Poul Henningsen (1894-1967), architect, made his mark with his first mass-produced lamp, PH 5/5, in 1924. He designed a number of special lighting systems for large buildings, all based on his innovative theories about perception and lighting.
Danish design, since the 1930s, has made room for individualists. It is a trend which has continued to this day. The pre-WWII years was a time when individualists such as architect and critic Poul Henningsen scrutinised society and agitated for freedom, respect for the individual and a democratic, humanist view of life - rather unusual in the Nordic countries at the time. These attitudes gradually became widely accepted in Denmark and it was the subject of lighting - or rather, a lack of lighting, especially in Danes’ homes, which was the starting point for Henningsen:
“From the age of 18, when I began to experiment with light, I have been searching for harmony in lighting”
Poul Henningsen was born in 1894 in Ordrup, Denmark and became Denmark’s first expert in lighting theory. Even though Poul Henningsen’s is mostly known from his lamps his talent was very diversified. He was trained at the Technical School and the Danish College of Technology, Copenhagen. Ever since 1920 Poul Henningsen worked as an independent architect in Copenhagen where he designed several houses, a factory, a part of Tivoli, and the interiors of two theaters. Beside working as an architect Poul Henningsen wrote articles for several newspapers and periodicals, he scripted a number of revues for Copenhagen theatres, he wrote poems, and was the editor of the magazine “Kritisk Revy” (Critical Revue). From his writings Poul Henningsen was known as a seriously and sharp critical of society and architecture.
“Human beings are like children as soon as they get new toys they trough away their culture and the orgy starts. The electric light gave the possibility of wallowing in light”
As a Copenhagener Poul Henningsen often drove through the city and was shock by what he saw:
“When, in the evening, from the top of a tram car, you look into all the homes on the first floor, you shudder at how dismal people’s homes are. Furniture, style carpets, everything in the home is unimportant compared to the positioning of the lighting.

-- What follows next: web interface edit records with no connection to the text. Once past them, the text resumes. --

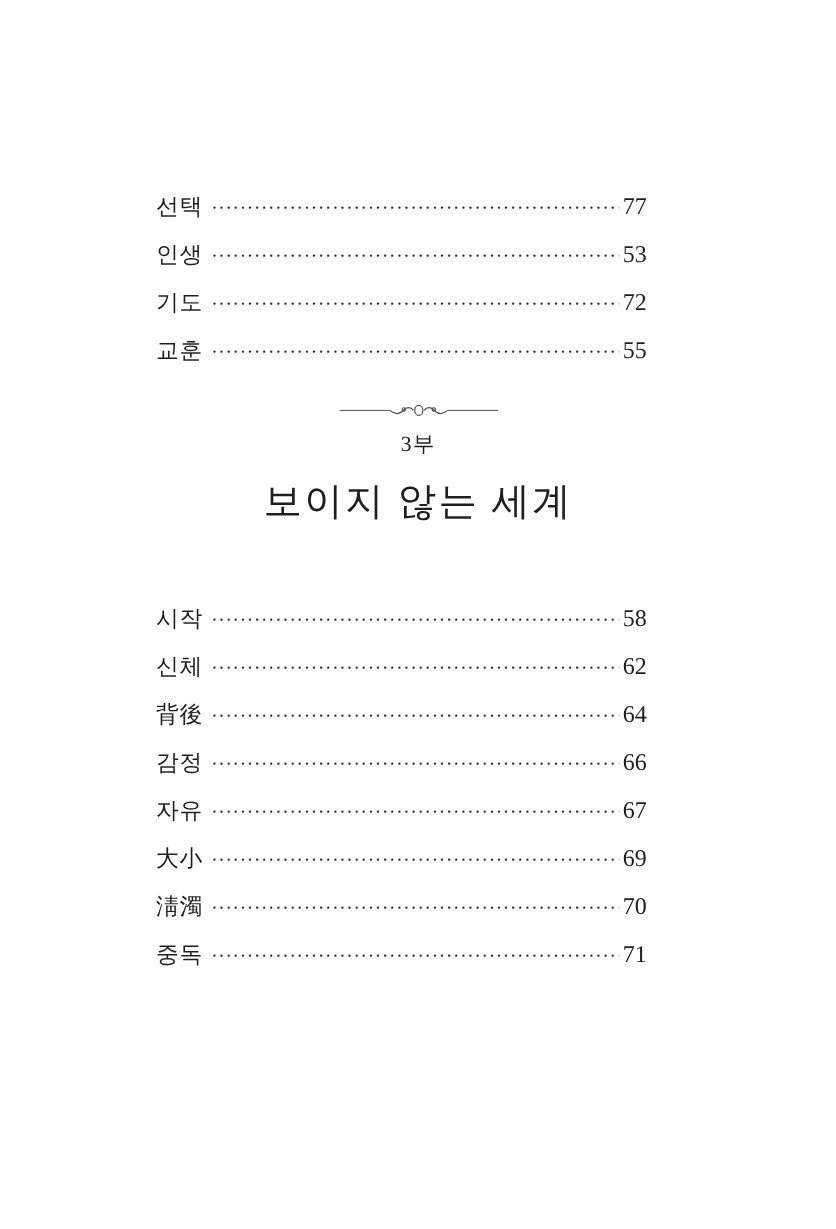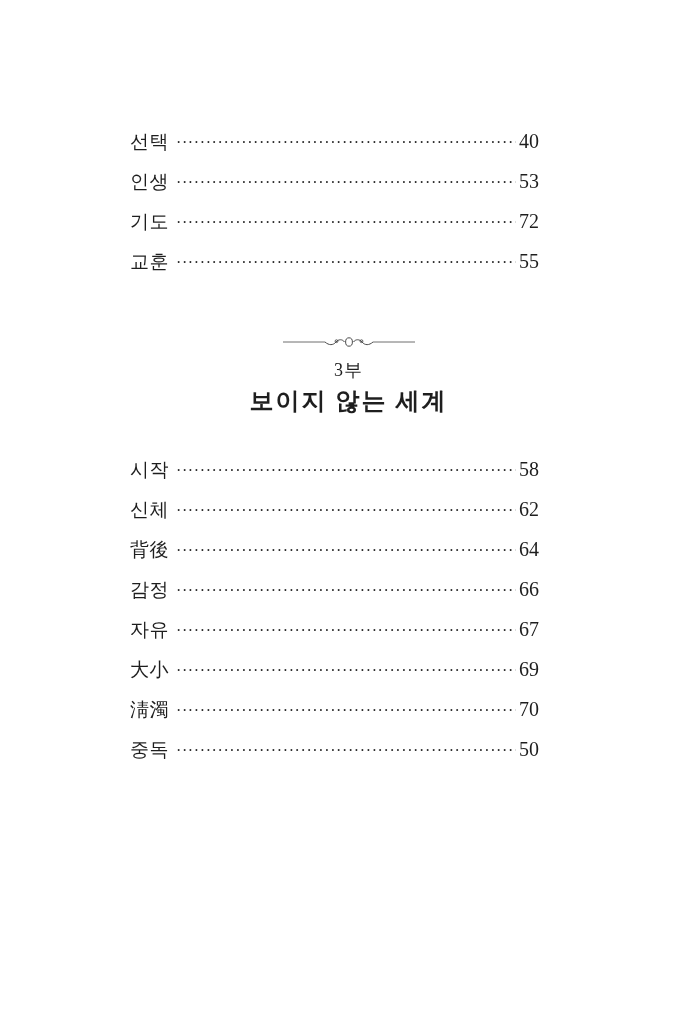--- a/index.html
+++ b/index.html
@@ -33,6 +33,7 @@
     letter-spacing: 0.5px;
     white-space: nowrap;
     flex: 0 0 auto;
+    margin-top: 30px;
   }
   .toc-leader {
     flex: 1 1 auto;

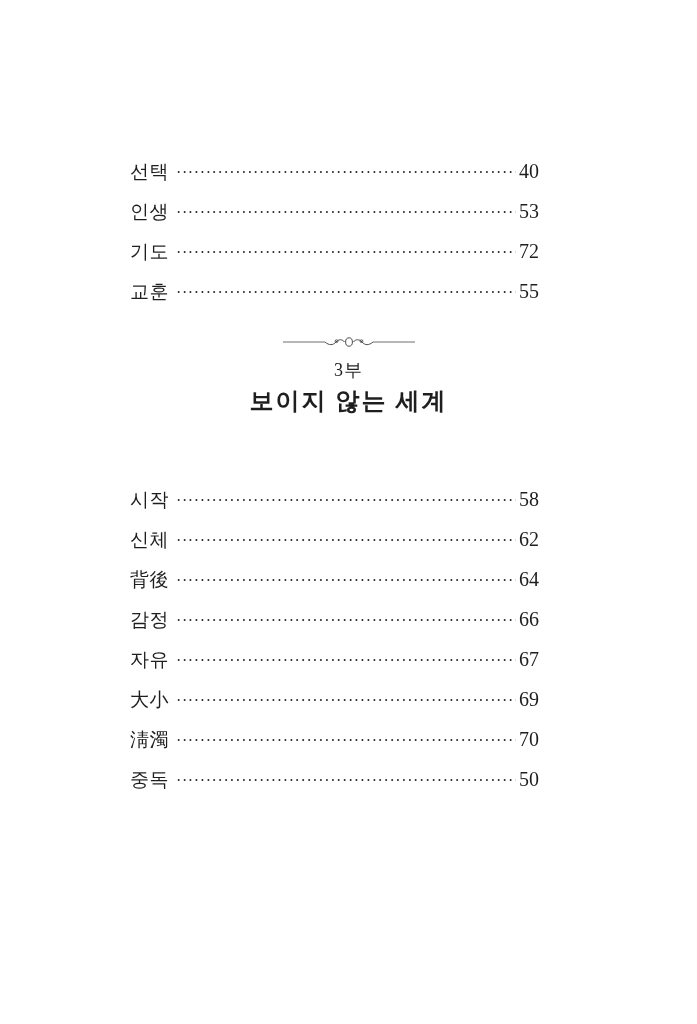--- a/index.html
+++ b/index.html
@@ -85,7 +85,7 @@
         <div class="toc-row">
           <span class="toc-label">선택</span>
           <span class="toc-leader"></span>
-          <span class="toc-page">40</span>
+          <span class="toc-page">77</span>
         </div>
 
         <div class="toc-row">

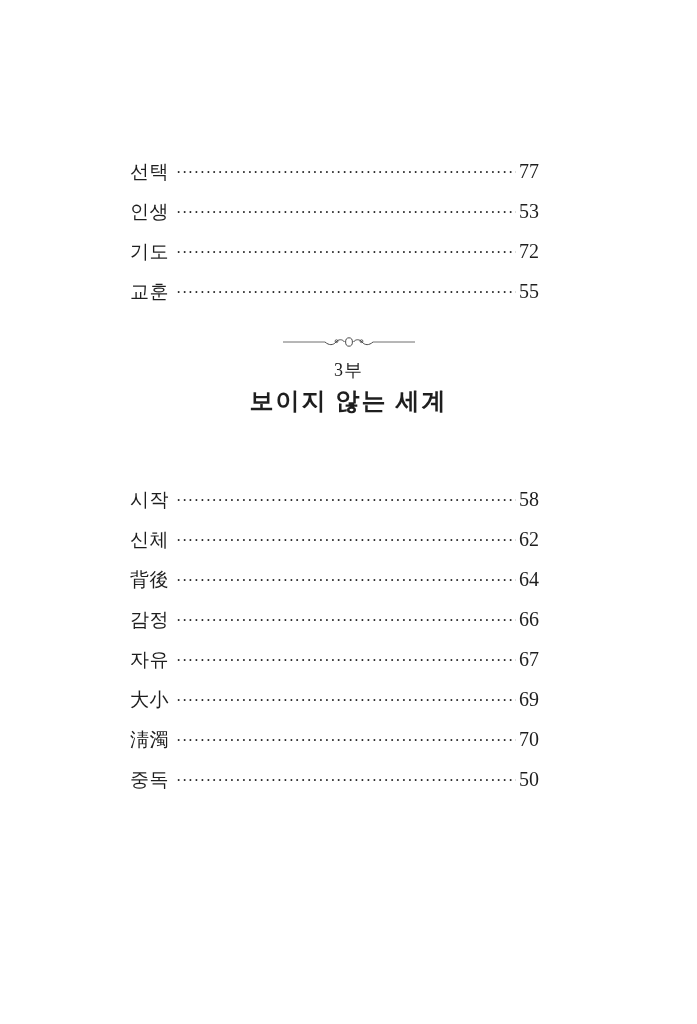--- a/index.html
+++ b/index.html
@@ -66,10 +66,10 @@
     letter-spacing: 1px;
   }
   .part-title {
-    margin: 2px 0 0 0;
-    font-size: 24px;
+    margin: 18px 0 0 0;
+    font-size: 32px;
     line-height: 35px;
-    font-weight: bold;
+    font-weight: normal;
     letter-spacing: 2px;
   }
   .toc-list.second { margin-top: 28px; }

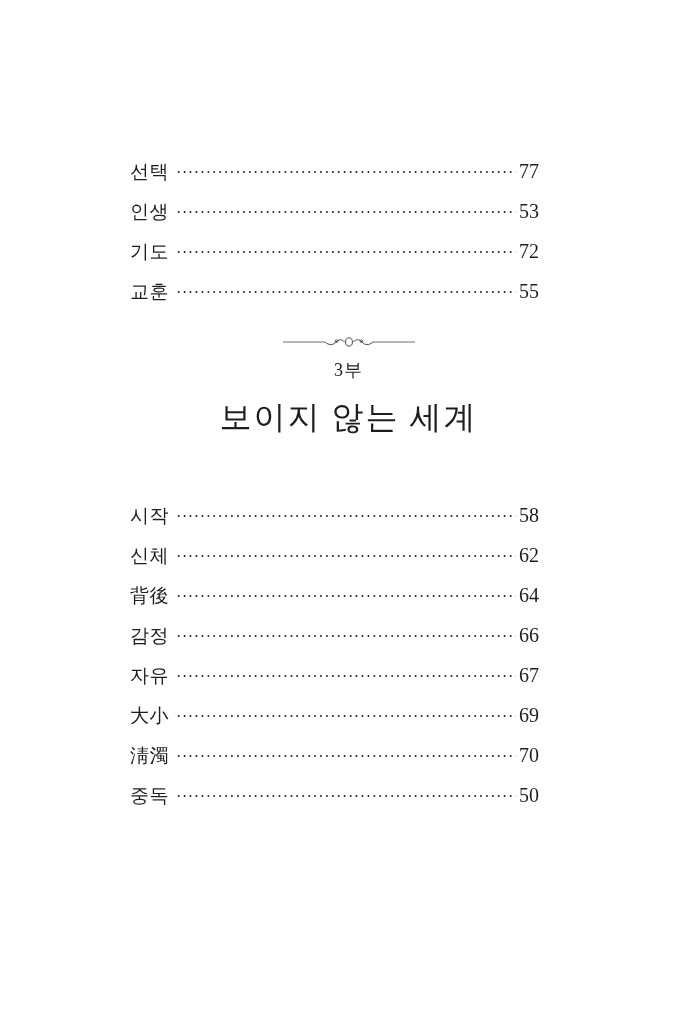--- a/index.html
+++ b/index.html
@@ -172,7 +172,7 @@
         <div class="toc-row">
           <span class="toc-label">중독</span>
           <span class="toc-leader"></span>
-          <span class="toc-page">50</span>
+          <span class="toc-page">71</span>
         </div>
       </div>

It doesn’t cost money to light a room correctly, but it does require culture.”
“It has always been the idea that the PH-lamp should be the lamp for the home. Due to its qualities and its modern appearance it had to be accepted first in offices and public buildings, but it is constructed with the most difficult and noble task in mind: lighting in the home. The aim is to beautify the home and the who live there, to make the evening restful and relaxing.”
In 1924 Poul Henningsen designed his multi-shade lamp (see below - PH Artichoke. Design: Poul Henningsen, 1958. Manufacturer: Louis Poulsen). It was the first of what later became known as the ‘PH-lamp’. The design was based on scientific analysis of a lamp shade’s function. The size, shape and position of the lamp shades determine the distribution of the light and the amount of glare. In 1924 this lamp won a competition for light fitting for the Paris World Exhibition, and is known as the ‘Paris lamp’. Poul Henningsen maintained the principle of the Paris lamp throughout his lifetime.
“The task to find a new lighting feature, where the emphasis is on the problem of glare. This is what is attempted with the PH-lamp, and much to indicate that it has been successful.”
Poul Henningsen’s lamp shades are made of separate elements, shaped and assembled in such a way that they cover the bulb and direct the light down upon the table without the rays being reflected more than once. Beside this they give a general light in the room, so that the contrast between the illumination of the walls and table is not to sharp. Within the lamp shade itself the light is distributed so as to lessen the intensity towards the outer edge of each separate element. In this way Henningsen has avoided the abrupt transition from light to darkness which we find, for example, with an ordinary spherical pendant shade in opal glass. To bring the rather harsh white light towards the red end of the spectrum, Henningsen has given the inner side of one element of the shade a red colour.
Poul Henningsen did not grew up with the electric light but in the soft glow of the petroleum lamp. His constant inspiration and aim was to cultivate the electric light to achieve a similar softness but yet utilize this new powerful light source.